Na prática, os contribuintes de IRS que não são abrangidos por estes e outros regimes excecionais, como o dos residentes não habituais, acabam subsidiando os restantes. Uma solução mais transparente e equitativa seria, portanto, acabar progressivamente com todas as isenções e benefícios e reduzir gradualmente a pletora de taxas de IRS até se alcançar uma única e universal de 15 por cento.

Em matéria de IVA, devíamos seguir o exemplo da Alemanha, que anunciou há um ano a redução da taxa normal do seu IVA de 19 para 16 por cento, e almejar alcançar a taxa única e universal de 15 por cento que defendia o saudoso José Luís Saldanha Sanches. Esta redução traduzir-se-ia numa transferência para os consumidores, sobretudo os mais pobres, de cerca de um terço da respetiva receita em 2019, que foi de 17 mil milhões de euros, contra 13 mil milhões de euros do IRS e 6,5 mil milhões de euros do IRC.

O nosso atual IRC, de 31,5 por cento, o segundo mais alto da UE, desincentiva o investimento.
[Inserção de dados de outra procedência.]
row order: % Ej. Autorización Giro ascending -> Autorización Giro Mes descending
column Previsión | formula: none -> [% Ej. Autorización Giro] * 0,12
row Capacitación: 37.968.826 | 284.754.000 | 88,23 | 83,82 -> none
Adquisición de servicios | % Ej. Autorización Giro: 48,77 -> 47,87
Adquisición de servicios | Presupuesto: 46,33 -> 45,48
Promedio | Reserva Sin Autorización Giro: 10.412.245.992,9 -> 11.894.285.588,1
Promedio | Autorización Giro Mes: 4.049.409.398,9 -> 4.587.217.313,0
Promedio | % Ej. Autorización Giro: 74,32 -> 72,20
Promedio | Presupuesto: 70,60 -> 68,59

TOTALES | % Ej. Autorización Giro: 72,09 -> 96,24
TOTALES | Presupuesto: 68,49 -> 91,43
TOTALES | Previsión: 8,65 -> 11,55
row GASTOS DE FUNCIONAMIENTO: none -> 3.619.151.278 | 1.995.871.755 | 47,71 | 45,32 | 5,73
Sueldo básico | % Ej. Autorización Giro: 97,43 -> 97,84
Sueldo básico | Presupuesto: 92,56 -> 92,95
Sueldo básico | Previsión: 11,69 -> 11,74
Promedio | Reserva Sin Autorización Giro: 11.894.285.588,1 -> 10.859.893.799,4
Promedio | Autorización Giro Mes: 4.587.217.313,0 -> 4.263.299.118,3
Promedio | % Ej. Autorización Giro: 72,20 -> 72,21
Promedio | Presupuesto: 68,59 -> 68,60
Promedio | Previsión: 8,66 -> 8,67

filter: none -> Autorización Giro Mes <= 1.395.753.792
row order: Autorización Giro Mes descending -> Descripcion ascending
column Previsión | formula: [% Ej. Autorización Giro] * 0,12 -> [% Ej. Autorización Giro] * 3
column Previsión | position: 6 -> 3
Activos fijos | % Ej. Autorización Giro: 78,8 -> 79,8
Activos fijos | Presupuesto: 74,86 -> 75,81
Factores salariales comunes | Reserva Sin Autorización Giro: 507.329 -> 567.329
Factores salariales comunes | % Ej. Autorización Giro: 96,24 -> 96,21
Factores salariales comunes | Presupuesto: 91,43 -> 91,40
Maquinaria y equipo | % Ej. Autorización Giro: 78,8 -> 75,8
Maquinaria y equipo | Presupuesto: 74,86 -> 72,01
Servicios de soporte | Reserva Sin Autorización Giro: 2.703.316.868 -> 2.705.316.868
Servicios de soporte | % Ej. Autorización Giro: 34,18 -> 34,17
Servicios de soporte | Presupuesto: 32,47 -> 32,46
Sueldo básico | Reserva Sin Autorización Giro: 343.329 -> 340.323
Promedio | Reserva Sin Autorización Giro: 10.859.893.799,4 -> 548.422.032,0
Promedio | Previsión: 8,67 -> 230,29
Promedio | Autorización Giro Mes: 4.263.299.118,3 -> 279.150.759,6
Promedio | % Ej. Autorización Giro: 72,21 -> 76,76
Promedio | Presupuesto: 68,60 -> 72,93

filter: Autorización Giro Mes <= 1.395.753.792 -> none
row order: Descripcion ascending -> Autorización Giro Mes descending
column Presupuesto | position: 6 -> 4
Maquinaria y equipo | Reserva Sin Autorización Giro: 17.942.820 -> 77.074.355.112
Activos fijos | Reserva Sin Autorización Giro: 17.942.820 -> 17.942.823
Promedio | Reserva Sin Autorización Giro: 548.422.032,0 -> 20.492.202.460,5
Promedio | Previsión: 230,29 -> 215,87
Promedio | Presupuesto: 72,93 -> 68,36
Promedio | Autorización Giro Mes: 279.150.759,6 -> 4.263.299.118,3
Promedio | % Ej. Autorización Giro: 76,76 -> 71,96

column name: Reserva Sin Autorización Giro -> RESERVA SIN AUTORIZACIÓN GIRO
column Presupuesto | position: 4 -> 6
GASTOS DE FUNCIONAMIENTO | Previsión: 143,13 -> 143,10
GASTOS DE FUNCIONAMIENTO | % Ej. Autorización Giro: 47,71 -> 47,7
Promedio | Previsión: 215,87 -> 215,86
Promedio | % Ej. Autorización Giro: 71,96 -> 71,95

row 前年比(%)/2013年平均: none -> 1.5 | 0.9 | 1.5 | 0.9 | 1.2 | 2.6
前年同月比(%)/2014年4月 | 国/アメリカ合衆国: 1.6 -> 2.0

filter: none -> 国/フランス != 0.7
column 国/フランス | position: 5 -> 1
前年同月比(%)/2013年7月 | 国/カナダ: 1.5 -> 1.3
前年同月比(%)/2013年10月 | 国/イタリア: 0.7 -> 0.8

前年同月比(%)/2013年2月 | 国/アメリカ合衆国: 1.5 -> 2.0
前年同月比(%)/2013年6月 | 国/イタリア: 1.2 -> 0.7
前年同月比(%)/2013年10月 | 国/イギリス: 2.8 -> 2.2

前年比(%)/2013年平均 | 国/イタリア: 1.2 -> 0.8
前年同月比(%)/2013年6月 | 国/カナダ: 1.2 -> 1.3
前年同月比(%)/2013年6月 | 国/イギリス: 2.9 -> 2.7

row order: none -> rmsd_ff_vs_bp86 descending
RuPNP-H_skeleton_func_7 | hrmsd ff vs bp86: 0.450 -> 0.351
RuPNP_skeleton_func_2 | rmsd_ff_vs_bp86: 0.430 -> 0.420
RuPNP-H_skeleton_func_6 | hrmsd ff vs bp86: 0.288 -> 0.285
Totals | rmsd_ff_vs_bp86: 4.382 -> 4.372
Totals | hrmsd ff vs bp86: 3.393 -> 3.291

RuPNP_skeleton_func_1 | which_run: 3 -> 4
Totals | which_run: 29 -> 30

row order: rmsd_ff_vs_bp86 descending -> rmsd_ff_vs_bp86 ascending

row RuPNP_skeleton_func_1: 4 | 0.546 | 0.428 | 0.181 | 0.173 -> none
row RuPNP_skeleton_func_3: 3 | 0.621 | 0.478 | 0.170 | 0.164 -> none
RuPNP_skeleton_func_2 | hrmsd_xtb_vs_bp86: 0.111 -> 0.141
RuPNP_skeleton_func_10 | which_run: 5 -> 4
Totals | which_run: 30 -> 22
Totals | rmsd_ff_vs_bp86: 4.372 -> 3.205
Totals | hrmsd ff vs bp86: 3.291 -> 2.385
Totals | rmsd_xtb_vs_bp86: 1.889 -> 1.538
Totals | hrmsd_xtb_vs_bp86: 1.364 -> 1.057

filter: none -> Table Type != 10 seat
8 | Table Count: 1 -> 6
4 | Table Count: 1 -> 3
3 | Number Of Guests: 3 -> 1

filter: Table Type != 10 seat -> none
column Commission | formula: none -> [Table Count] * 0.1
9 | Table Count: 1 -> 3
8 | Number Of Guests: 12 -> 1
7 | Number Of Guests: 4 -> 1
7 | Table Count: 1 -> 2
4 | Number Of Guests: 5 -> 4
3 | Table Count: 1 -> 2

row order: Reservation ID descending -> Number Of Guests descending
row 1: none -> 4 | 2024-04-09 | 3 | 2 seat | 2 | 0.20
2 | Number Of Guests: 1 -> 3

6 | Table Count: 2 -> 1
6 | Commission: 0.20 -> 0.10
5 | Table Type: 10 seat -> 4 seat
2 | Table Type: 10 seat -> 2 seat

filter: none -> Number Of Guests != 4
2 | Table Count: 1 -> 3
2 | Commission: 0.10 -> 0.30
Segundo o Banco Mundial, entre 2010 e 2018 a formação bruta de capital fixo anual na Irlanda foi de 23 por cento do PIB, enquanto em Portugal foi de 16,5%. No mesmo período, o investimento direto estrangeiro (IDE) anual na Irlanda foi, em média, de cerca de 27 por cento do PIB, enquanto em Portugal foi de cerca de 5%. Ora, a taxa de IRC na Irlanda é de 12,5 por cento. Devíamos, pois, baixar a taxa única de IRC para 15 por cento dos lucros distribuídos e acabar com todos os respectivos regimes de isenção parcial, o que atrairia mais IDE e FBCF (Formação Bruta de Capital Fixo), incentivando a criação de emprego e o aumento da nossa produtividade.

A contribuição da progressividade para a redução da pobreza é em grande parte uma ilusão, na medida em que em praticamente todos os países onde se adotou uma taxa única e universal a receita fiscal aumentou em consequência, não só da obliteração das oportunidades para fugir aos impostos, como sobretudo do aumento da taxa de crescimento da economia e portanto da matéria colectável.

Para já não falar, claro está, no aumento da coesão social e da confiança nas instituições de um Estado de Direito que resultam de todos os seus cidadãos passarem finalmente a saber, de ciência certa, o que todas as famílias e empresas pagam sobre qualquer tipo de rendimento ou receita.

A fim de manter a transparência, credibilidade e justiça do nosso sistema fiscal, que assim seriam alcançadas, de cada vez que se decidisse aumentar a taxa de 15 por cento, agora adoptada pelos países do G7 para o IRC sobre os lucros das suas empresas internacionais, o aumento decidido seria prontamente aplicado a todos os impostos.